Now therefore, it is already an utter failure with you that you go to court against one another. Why do you not rather accept wrong? Why do you not rather be defrauded?

Rather than the innocent party trying to prove its innocence, Paul said they should have allowed themselves to be cheated. This was not about being weak. It was about avoiding anything that would give a black eye to the name of Christ before the world. The world says, “Look at those Christians. They’re just a bunch of hypocrites. They’re no better than we are.” And they’re right if those Christians have allowed the leaven of the world to infect them. The glory of Jesus Christ must be set above all personal honor and rights. The Corinthian believers had it backwards: they placed their own honor above Jesus Christ’s. They loved themselves more than Jesus. Jesus said in Luke 14:26:

If anyone comes to Me and does not hate … his own life …, he cannot be My disciple.

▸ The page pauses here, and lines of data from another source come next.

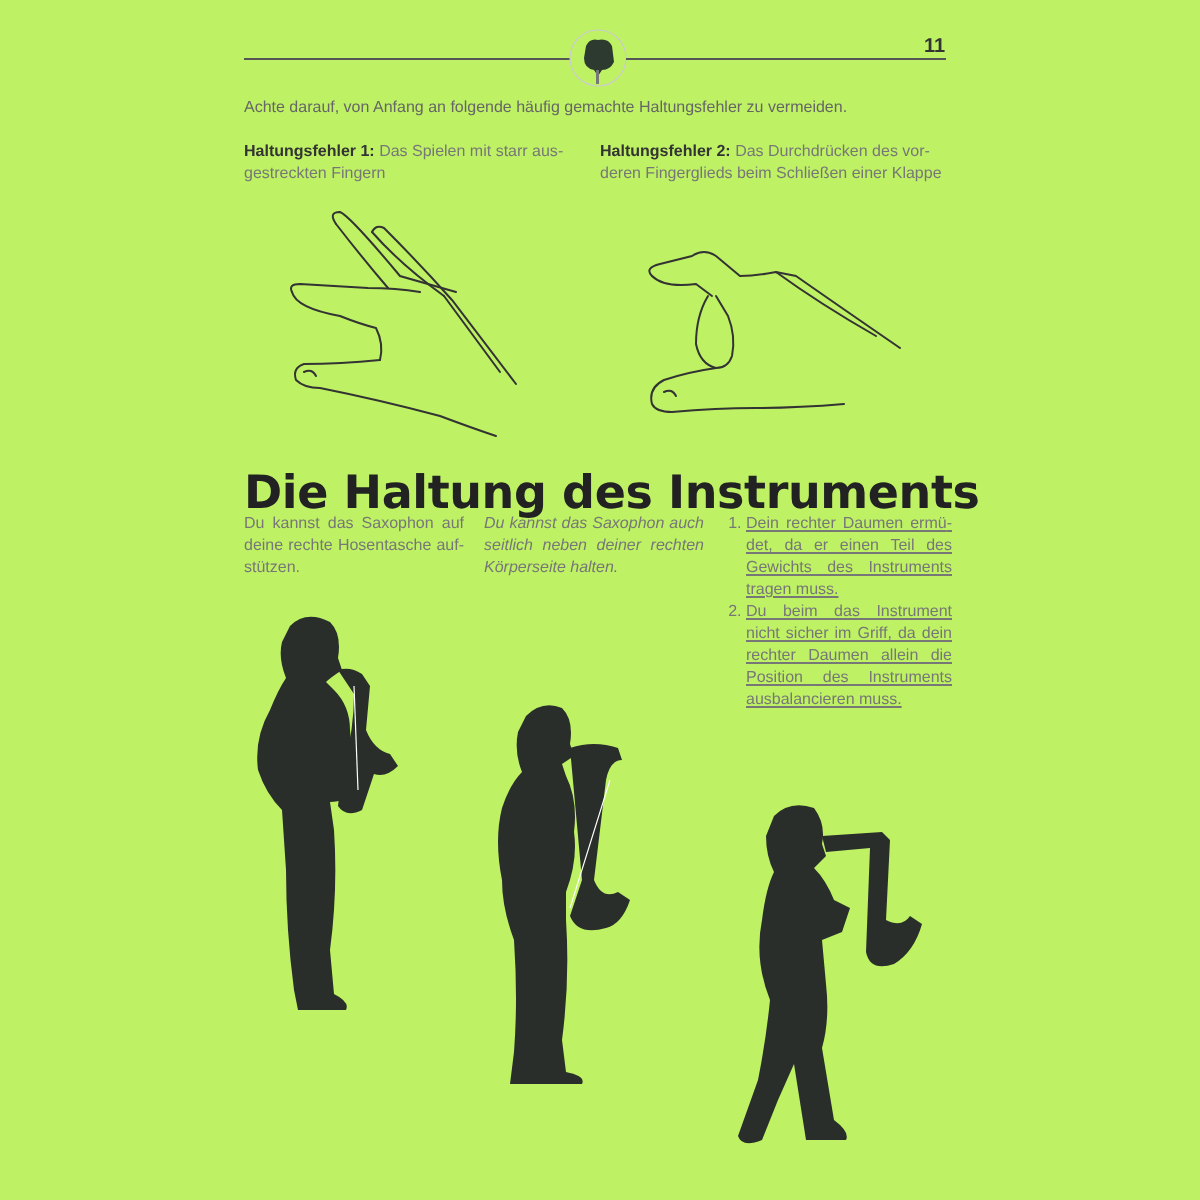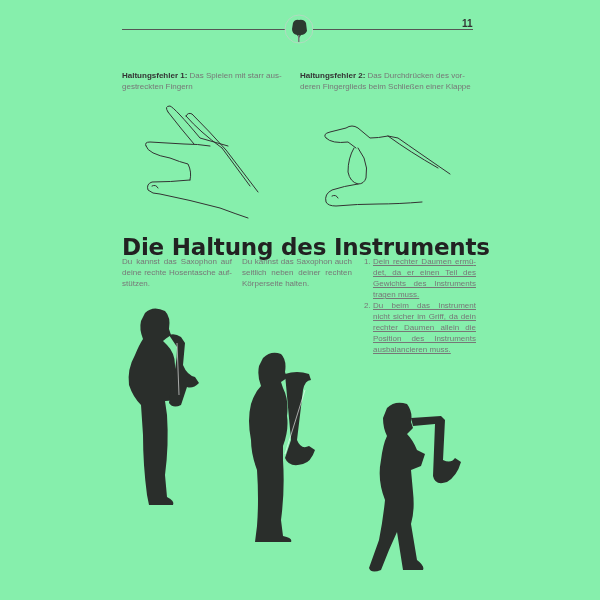"11" .page { background: #86efac -> #bef264 }
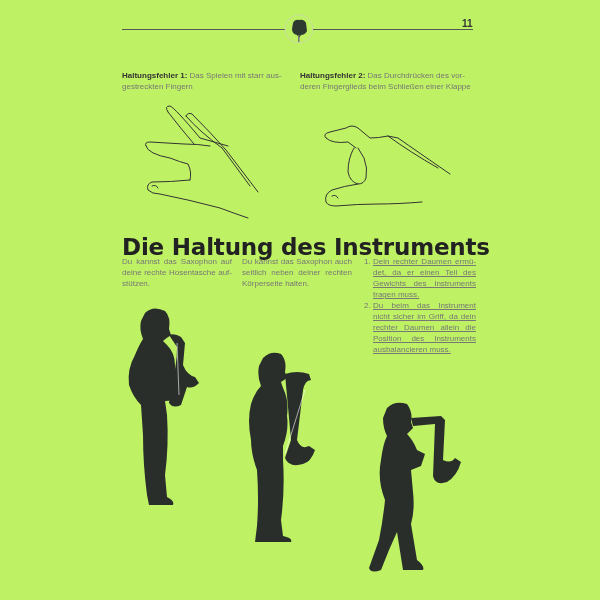"Achte darauf, von Anfang an" div.intro { html: none -> <div>Achte darauf, von Anfang an folgende häufig gemachte Haltungsfehler zu vermeiden.</div> }
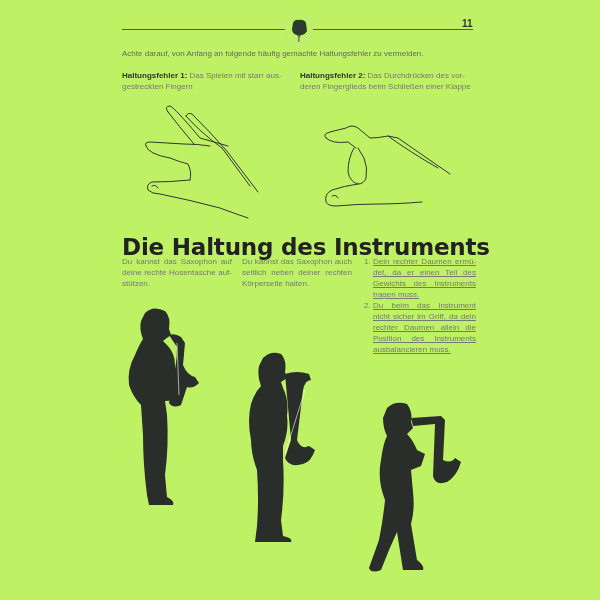"Du kannst das Saxophon auch" .col.c2 { font-style: none -> italic }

Don’t put yourself or anyone else first; put Jesus first. Look at the way He taught us to live and compare it with the way the world says we should live. Then look at yourself to see which way you have been living. Have you been infected with the world’s way of thinking? Are you hypocritical? Are you self-righteous? Do you do good to your enemies? Do you think more of your own honor than of Jesus’ honor? Have you infected others by your example? If you’re not living the way Jesus wants you to, it’s time to purge the old leaven and make a new start.